Sulla vicenda ha deciso di reintervenire Verna pubblicando sul sito dell’Ordine nazionale un suo scritto messo in rete anche dall’HuffPost. È

sufficiente l’incipit che riserva a un iscritto all’Ordine: “ho letto del travaglio del Direttore-Figlio, me ne dispiace per lui, ma privatamente si è devoti al proprio genitore e pubblicamente si esercitano ruoli e responsabilità”.
Ed esprime la sua opinione anche sulle prerogative di chi guida un giornale: “è illimitato il potere del direttore? Anche impermeabile alla critica posto che

Alessandro Sallusti
nessuno può imporre la pubblicazione? Il blog (che ha una natura diversa rispetto a una pagina di giornale, le tecnologie di oggi impongono anche nuove riflessioni sui confini tra i diritti) al di là di policy privatistiche non dovrebbero contemplare una libertà in più per chi ne è stato chiamato a esserne titolare?

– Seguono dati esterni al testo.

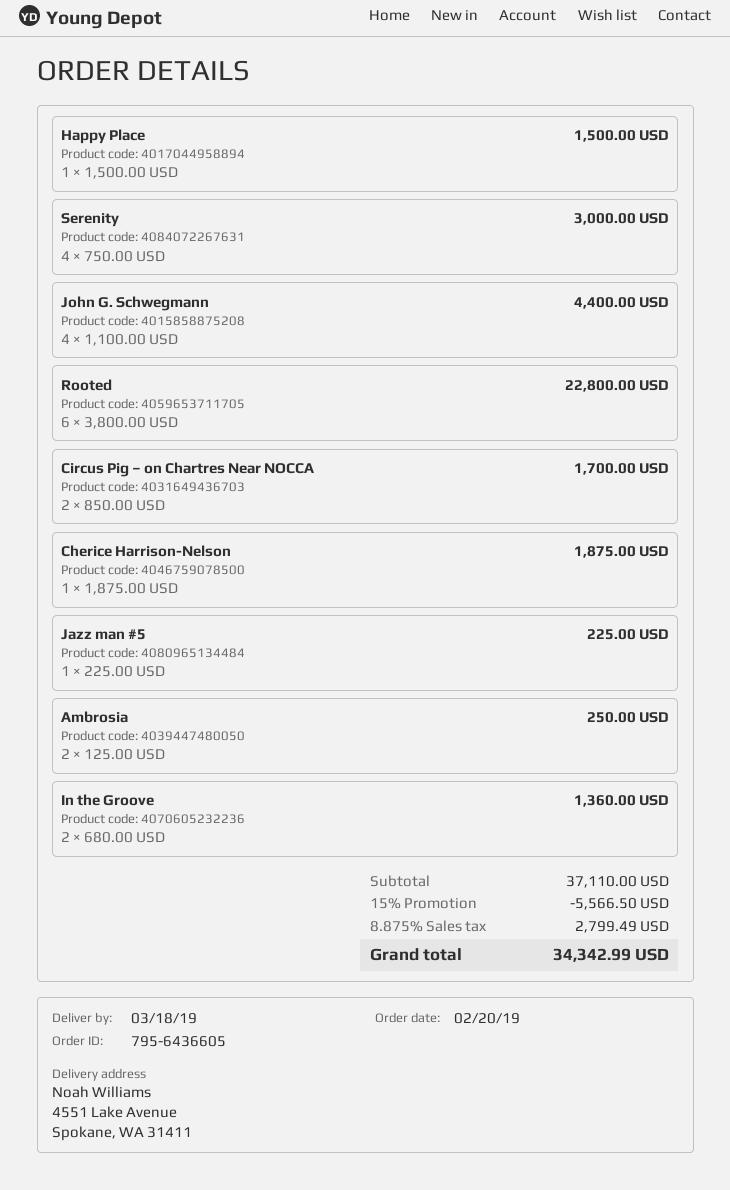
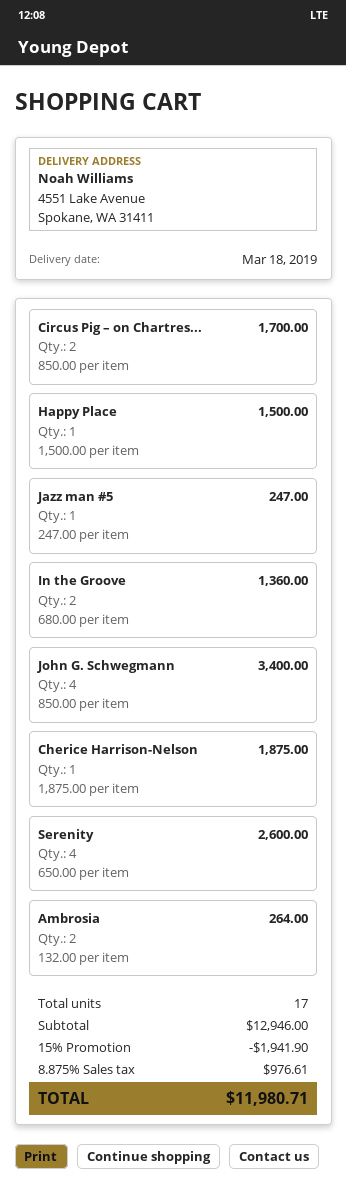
Serenity: 4 x 750.00 = 3000.00 -> 4 x 650.00 = 2600.00
John G. Schwegmann: 4 x 1100.00 = 4400.00 -> 4 x 850.00 = 3400.00
Rooted: 6 x 3800.00 = 22800.00 -> none
Jazz man #5: 1 x 225.00 = 225.00 -> 1 x 247.00 = 247.00
Ambrosia: 2 x 125.00 = 250.00 -> 2 x 132.00 = 264.00
subtotal: 37110.00 -> 12946.00
discount: 15% = 5566.50 -> 15% = 1941.90
tax: 8.875% = 2799.49 -> 8.875% = 976.61
total: 34342.99 -> 11980.71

In rete il testo del presidente è stato oggetto di critiche feroci, ma pochi si sono dedicati ai contenuti mentre quasi tutti si sono concentrati sulla lingua italiana. Il sito Dagospia, guidato da Roberto D’Agostino, ne ha pubblicato una ventina, scrivendo di “una pioggia di tweet di cronisti che ironizzano su punteggiatura e sintassi”. Ve ne giriamo tre. Luciano Capone: “Capita di vedere giovani colleghi preoccupati per la prova scritta dell’esame da professionista. Ma se uno che scrive in questa maniera è diventato presidente dell’ordine dei giornalisti non c’è nulla da temere. Potete presentarvi anche ubriachi”. Grazia Santacroce: “sarebbe opportuna una traduzione dello scritto di Verna”. Federico Panichi: “Mai visto uno scritto così sconclusionato, pieno di periodi incomprensibili, con sintassi sbagliata come quello di Verna. Io non sono avvocato e sarò l’ultimo degli imbecilli ma la mia insegnante di italiano mi avrebbe bocciato all’istante. Imbarazzante”.